**Work request**
Check the records below line by line for the string "copy". Give the number of lines that contain it and nothing else.

**Source data**

* * * * * * *

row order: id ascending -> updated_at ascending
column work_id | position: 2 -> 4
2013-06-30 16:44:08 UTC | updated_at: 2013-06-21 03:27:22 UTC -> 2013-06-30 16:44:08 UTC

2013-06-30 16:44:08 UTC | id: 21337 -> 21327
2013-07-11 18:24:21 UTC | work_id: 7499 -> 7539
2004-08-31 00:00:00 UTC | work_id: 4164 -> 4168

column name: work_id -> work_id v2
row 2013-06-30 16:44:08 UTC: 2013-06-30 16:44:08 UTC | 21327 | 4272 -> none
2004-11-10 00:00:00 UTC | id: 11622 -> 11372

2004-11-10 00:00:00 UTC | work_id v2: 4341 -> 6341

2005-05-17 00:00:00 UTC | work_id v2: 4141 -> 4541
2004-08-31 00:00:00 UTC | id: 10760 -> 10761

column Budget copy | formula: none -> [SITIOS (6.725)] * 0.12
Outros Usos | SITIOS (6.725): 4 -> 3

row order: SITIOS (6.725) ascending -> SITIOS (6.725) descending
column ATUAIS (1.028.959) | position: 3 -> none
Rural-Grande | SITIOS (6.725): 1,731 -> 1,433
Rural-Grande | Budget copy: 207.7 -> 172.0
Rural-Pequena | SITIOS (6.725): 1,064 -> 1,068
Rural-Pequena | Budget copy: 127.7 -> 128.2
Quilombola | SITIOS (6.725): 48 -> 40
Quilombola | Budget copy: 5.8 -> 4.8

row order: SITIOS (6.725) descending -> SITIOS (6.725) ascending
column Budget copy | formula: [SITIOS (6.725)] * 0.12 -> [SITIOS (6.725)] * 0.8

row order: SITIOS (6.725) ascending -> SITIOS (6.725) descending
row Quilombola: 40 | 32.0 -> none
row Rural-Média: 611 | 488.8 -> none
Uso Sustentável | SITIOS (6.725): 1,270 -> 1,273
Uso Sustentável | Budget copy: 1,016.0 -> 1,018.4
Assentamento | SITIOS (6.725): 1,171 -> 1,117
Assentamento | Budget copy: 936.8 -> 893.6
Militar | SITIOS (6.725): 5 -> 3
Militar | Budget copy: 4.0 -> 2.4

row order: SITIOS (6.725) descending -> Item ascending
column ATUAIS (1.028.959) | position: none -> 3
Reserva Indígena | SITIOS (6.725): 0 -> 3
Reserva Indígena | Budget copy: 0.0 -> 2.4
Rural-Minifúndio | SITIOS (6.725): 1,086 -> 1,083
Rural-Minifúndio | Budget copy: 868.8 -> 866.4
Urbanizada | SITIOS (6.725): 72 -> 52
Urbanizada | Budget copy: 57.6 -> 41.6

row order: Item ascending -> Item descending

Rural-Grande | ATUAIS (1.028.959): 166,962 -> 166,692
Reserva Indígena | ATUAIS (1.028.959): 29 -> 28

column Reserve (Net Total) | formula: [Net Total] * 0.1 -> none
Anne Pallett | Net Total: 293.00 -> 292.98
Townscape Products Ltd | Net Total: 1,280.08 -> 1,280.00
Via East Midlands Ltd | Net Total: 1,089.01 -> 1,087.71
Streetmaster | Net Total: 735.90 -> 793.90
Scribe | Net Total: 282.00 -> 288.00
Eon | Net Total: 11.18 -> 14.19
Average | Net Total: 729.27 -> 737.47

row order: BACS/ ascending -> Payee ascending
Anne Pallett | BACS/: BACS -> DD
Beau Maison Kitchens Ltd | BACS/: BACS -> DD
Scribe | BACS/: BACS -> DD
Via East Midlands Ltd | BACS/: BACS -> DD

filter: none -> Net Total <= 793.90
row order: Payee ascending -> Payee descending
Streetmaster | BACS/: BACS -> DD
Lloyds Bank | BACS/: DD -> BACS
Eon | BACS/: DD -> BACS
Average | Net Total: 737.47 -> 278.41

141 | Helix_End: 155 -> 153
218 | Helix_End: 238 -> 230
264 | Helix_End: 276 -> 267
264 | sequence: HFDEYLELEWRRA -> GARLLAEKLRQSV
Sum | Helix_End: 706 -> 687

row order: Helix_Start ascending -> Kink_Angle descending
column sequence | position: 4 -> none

* * * * * * *

**Problem solution**
11